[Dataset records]
------------------------------------------------------------

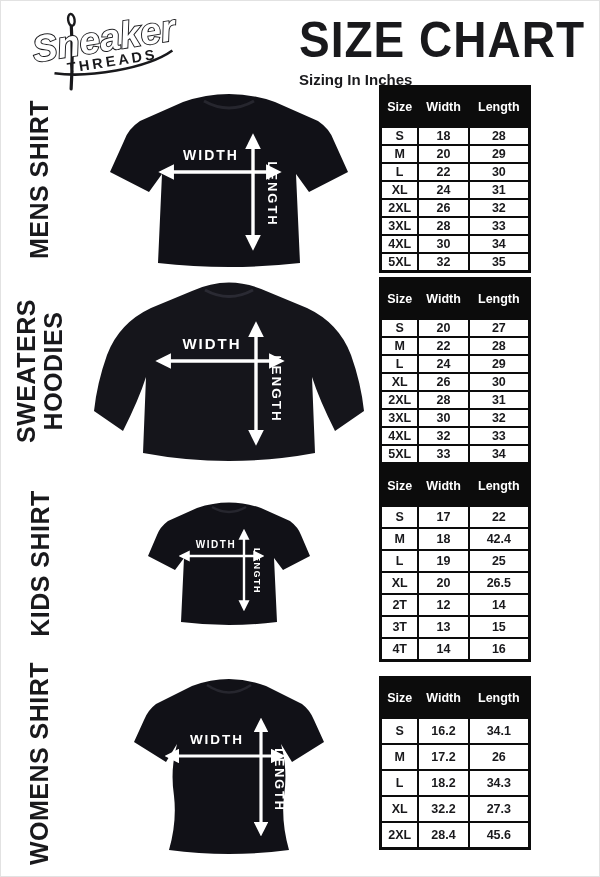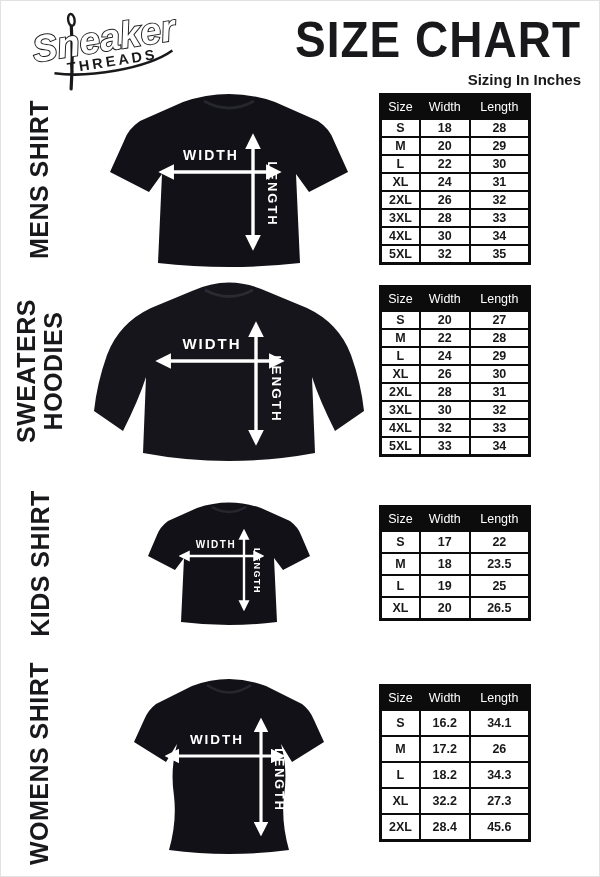--- a/index.html
+++ b/index.html
@@ -5,21 +5,21 @@
   * { margin:0; padding:0; box-sizing:border-box; }
   html,body { background:#ffffff; }
   body { font-family:"Liberation Sans", sans-serif; }
   #canvas {
     position:relative; width:600px; height:877px;
     background:#ffffff; border:1px solid #e2e2e2; overflow:hidden;
   }
 
   
   .logo-wrap { position:absolute; left:12px; top:2px; width:185px; height:88px; }
-  .title-block { position:absolute; left:288px; top:10px; width:292px; text-align:right; }
+  .title-block { position:absolute; left:298px; top:10px; width:292px; text-align:left; }
   .main-title {
     font-size:46px; font-weight:bold; letter-spacing:1px; color:#19191c;
     transform:scaleY(1.08); transform-origin:top center; white-space:nowrap;
   }
   .sub-title { font-size:15px; font-weight:bold; color:#19191c; margin-top:6px; }
 
   
   .section { position:absolute; left:0; width:600px; display:flex; align-items:center; }
   #section-0 { top:84px;  height:188px; }
   #section-1 { top:266px; height:208px; }
@@ -32,22 +32,22 @@
     font-weight:bold; font-size:25px; letter-spacing:0.5px; color:#19191c; line-height:1.08;
   }
   .vlabel span { display:block; }
 
   .garment-cell { flex:1 1 auto; display:flex; align-items:center; justify-content:center; height:100%; }
 
   .table-cell-wrap { flex:0 0 152px; width:152px; margin-right:70px; }
 
   table.size-table { width:100%; border-collapse:collapse; border:3px solid #0c0c0c; background:#fff; }
   table.size-table th {
-    background:#0c0c0c; color:#ffffff; font-size:12.5px; font-weight:normal;
-    padding:4px 0; border:2px solid #0c0c0c; text-align:center;
+    background:#0c0c0c; color:#ffffff; font-size:12.5px; font-weight:bold;
+    padding:12px 0; border:2px solid #0c0c0c; text-align:center;
   }
   table.size-table td {
     border:2px solid #0c0c0c; text-align:center; font-size:12.5px; font-weight:bold;
     color:#19191c; padding:1px 0;
   }
   #section-2 table.size-table td { padding:3px 0; }
   #section-3 table.size-table td { padding:5px 0; }
 
   svg text { font-family:"Liberation Sans", sans-serif; }
 </style>
@@ -277,31 +277,46 @@
         </thead>
         <tbody>
             <tr>
               <td>S</td>
               <td>17</td>
               <td>22</td>
             </tr>
             <tr>
               <td>M</td>
               <td>18</td>
-              <td>23.5</td>
+              <td>42.4</td>
             </tr>
             <tr>
               <td>L</td>
               <td>19</td>
               <td>25</td>
             </tr>
             <tr>
               <td>XL</td>
               <td>20</td>
               <td>26.5</td>
+            </tr>
+            <tr>
+              <td>2T</td>
+              <td>12</td>
+              <td>14</td>
+            </tr>
+            <tr>
+              <td>3T</td>
+              <td>13</td>
+              <td>15</td>
+            </tr>
+            <tr>
+              <td>4T</td>
+              <td>14</td>
+              <td>16</td>
             </tr>
           </tbody>
       </table>
     </div>
   </div>
 
   <div class="section" id="section-3">
     <div class="vlabel-cell">
       <div class="vlabel">
         <span>WOMENS SHIRT</span>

------------------------------------------------------------

* **Task statement**: Where the string "cell" turns up in a line of the data above, copy that whole line.

* **Solution**:
   .garment-cell { flex:1 1 auto; display:flex; align-items:center; justify-content:center; height:100%; }
   .table-cell-wrap { flex:0 0 152px; width:152px; margin-right:70px; }
     <div class="vlabel-cell">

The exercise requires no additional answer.